Abstract

Abstract We study the propagation of a Newtonian shock in a spherically symmetric, homologously expanding ejecta. We focus on media with a steep power-law density profile of the form ρ ∝ t −3 v −α , with α > 5, where v is the velocity of the expanding medium and t is time. Such profiles are expected in the leading edge of supernovae ejecta and sub-relativistic outflows from binary neutron star mergers. We find that such shocks always accelerate in the lab frame and lose causal contact with the bulk of the driver gas, owing to the steep density profile.
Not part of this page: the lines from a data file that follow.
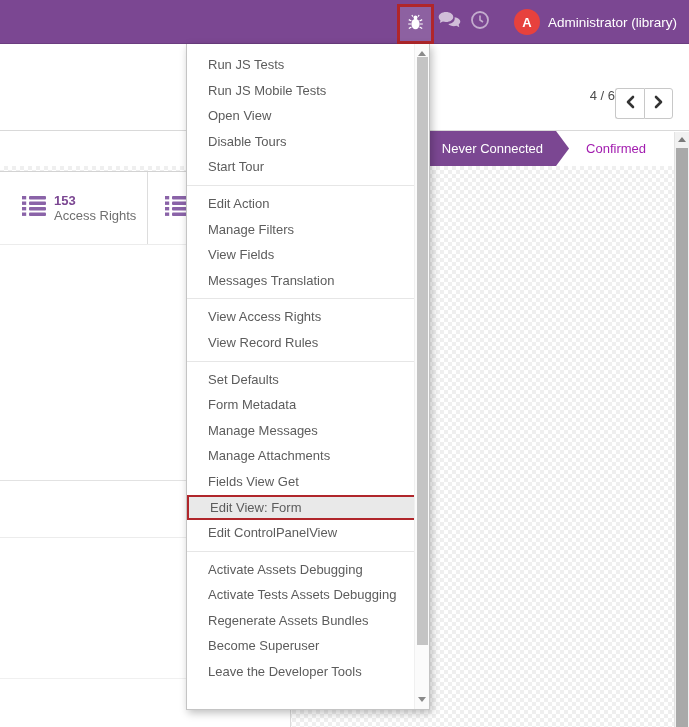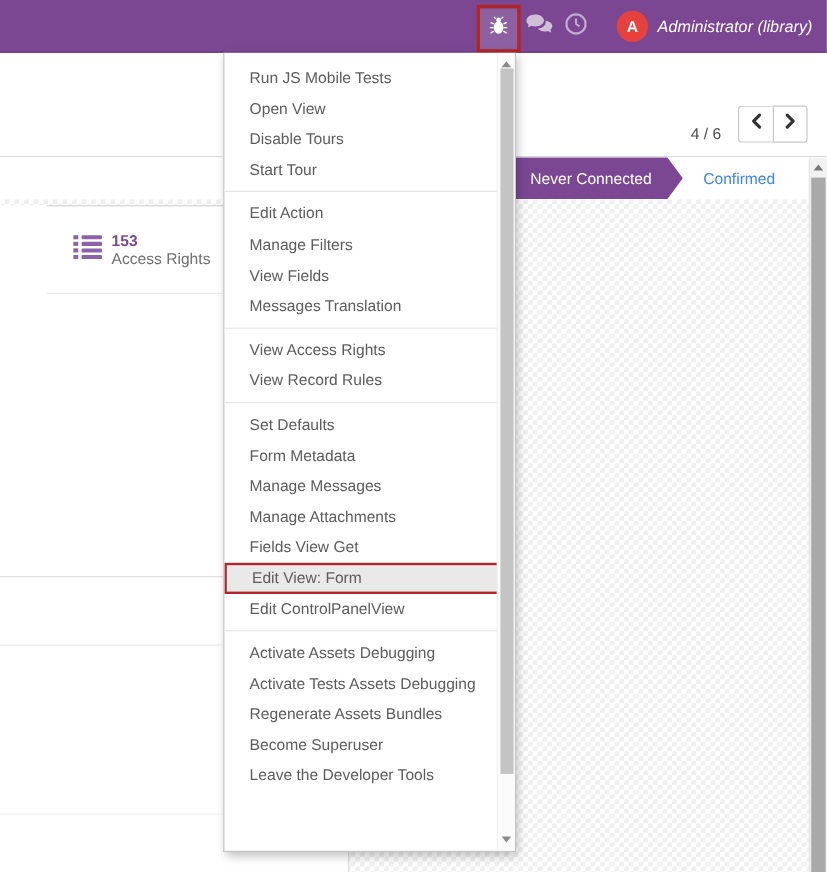--- a/index.html
+++ b/index.html
@@ -18,7 +18,7 @@
     border-radius:50%; background:#e7413d; color:#fff; font-size:13px; font-weight:bold;
     display:flex; align-items:center; justify-content:center; }
   .user-label { position:absolute; left:548px; top:0; height:44px; display:flex;
-    align-items:center; color:#ffffff; font-size:13.5px;font-style:italic; }
+    align-items:center; color:#ffffff; font-size:13.5px; }
 
   
   .control-panel { position:absolute; left:0; top:44px; width:689px; height:87px;

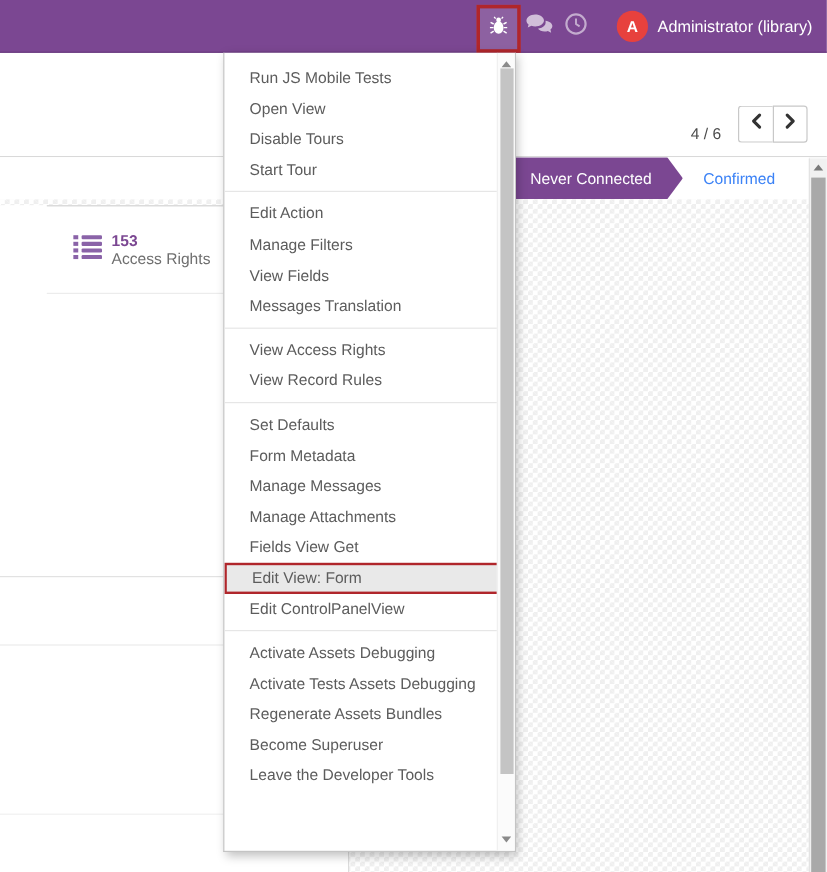--- a/index.html
+++ b/index.html
@@ -204,6 +204,7 @@
 
 <div class="dropdown">
   <div class="menu">
+      <div class="menu-item">Run JS Tests</div>
       <div class="menu-item">Run JS Mobile Tests</div>
       <div class="menu-item">Open View</div>
       <div class="menu-item">Disable Tours</div>

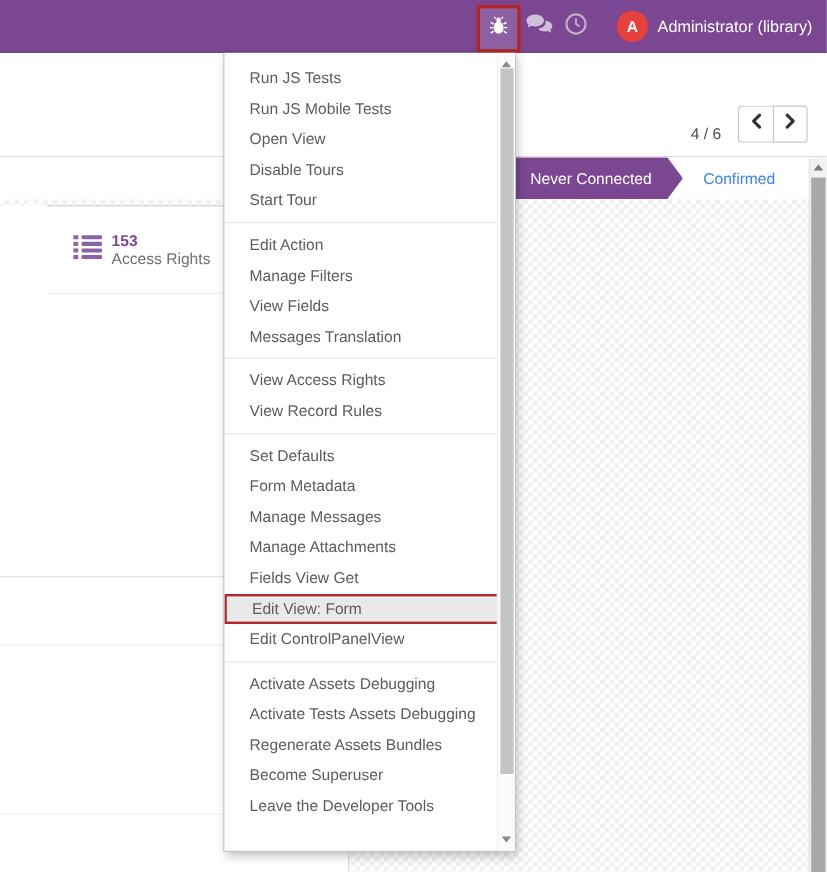--- a/index.html
+++ b/index.html
@@ -24,7 +24,7 @@
   .control-panel { position:absolute; left:0; top:44px; width:689px; height:87px;
     background:#fff; border-bottom:1px solid #d9d9d9; }
   .pager { position:absolute; right:16px; top:88px; height:31px;
-    display:flex; align-items:flex-end; gap:14px; }
+    display:flex; align-items:flex-start; }
   .pager-value { color:#4c4c4c; font-size:13px; }
   .btn-group { display:flex; }
   .pager-btn { width:29px; height:31px; background:#fff; border:1px solid #c8c8c8;

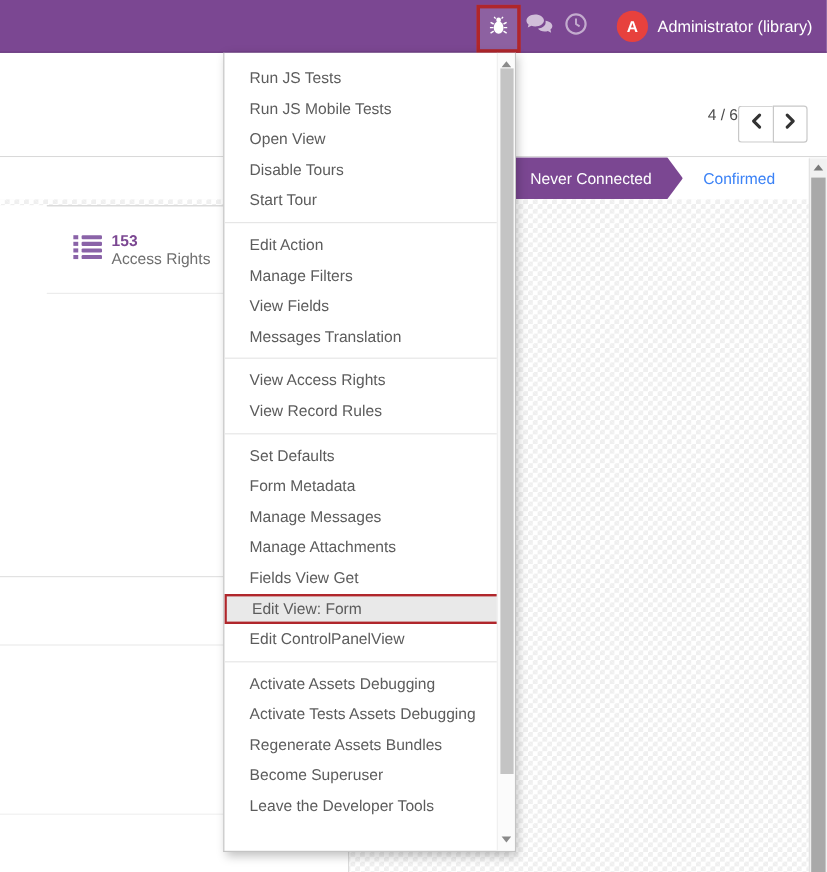--- a/index.html
+++ b/index.html
@@ -39,7 +39,7 @@
   .stage.active { background:#7b4792; color:#fff; padding:0 26px 0 15px;
     clip-path:polygon(0 0, calc(100% - 13px) 0, 100% 50%, calc(100% - 13px) 100%, 0 100%);
     margin-right:3px; }
-  .stage.inactive { color:#3b82f6; padding:0 14px; margin-right:14px; }
+  .stage.inactive { color:#a21caf; padding:0 14px; margin-right:14px; }
 
   
   .main-bg { position:absolute; left:0; top:166px; width:674px; height:561px;

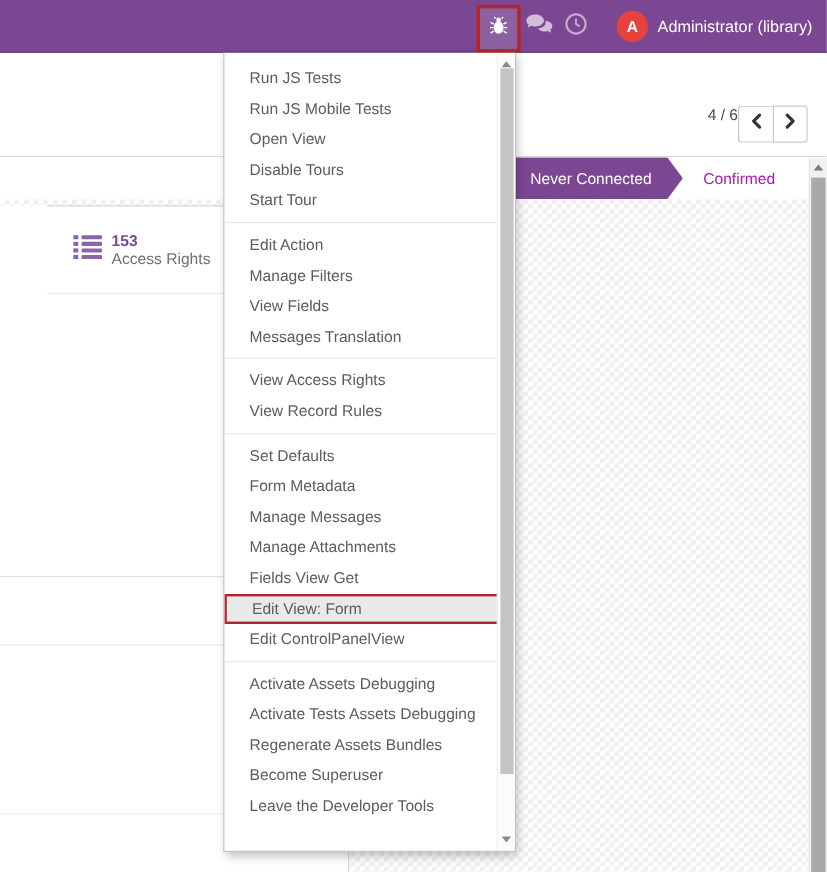--- a/index.html
+++ b/index.html
@@ -53,7 +53,7 @@
   .sheet { position:absolute; left:0; top:171px; width:291px; height:556px;
     background:#fff; border-right:1px solid #dcdcdc; }
   .button-box { position:absolute; left:0; top:0; width:100%; height:74px;
-    border-top:1px solid #d3d3d3; border-bottom:1px solid #ececec; display:flex;margin-left:39px; }
+    border-top:1px solid #d3d3d3; border-bottom:1px solid #ececec; display:flex; }
   .stat-button { display:flex; align-items:center; gap:8px; cursor:pointer;
     padding-left:22px; }
   .stat-button:first-child { width:148px; border-right:1px solid #ddd; }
However, the prolonged shock evolution exhibits two distinct pathways: In one, the shock strength diminishes with time until the shock eventually dies out. In the other, the shock strength steadily increases, and the solution approaches the self-similar solution that a shock is a static medium. By mapping the parameter space of shock solutions, we find that the evolutionary pathways are dictated by α and by the initial ratio between the shock velocity and the local upstream velocity. We find that for α < ω c (ω c ≈ 8), the shock always decays, and that for α > ω c , the shock may decay or grow stronger depending on the initial value of the velocity ratio. These two branches bifurcate from a self-similar solution derived analytically for a constant velocity ratio. We analyze properties of the solutions that may have an impact on the observational signatures of such systems, and assess the conditions required for decaying shocks to break out from a finite medium.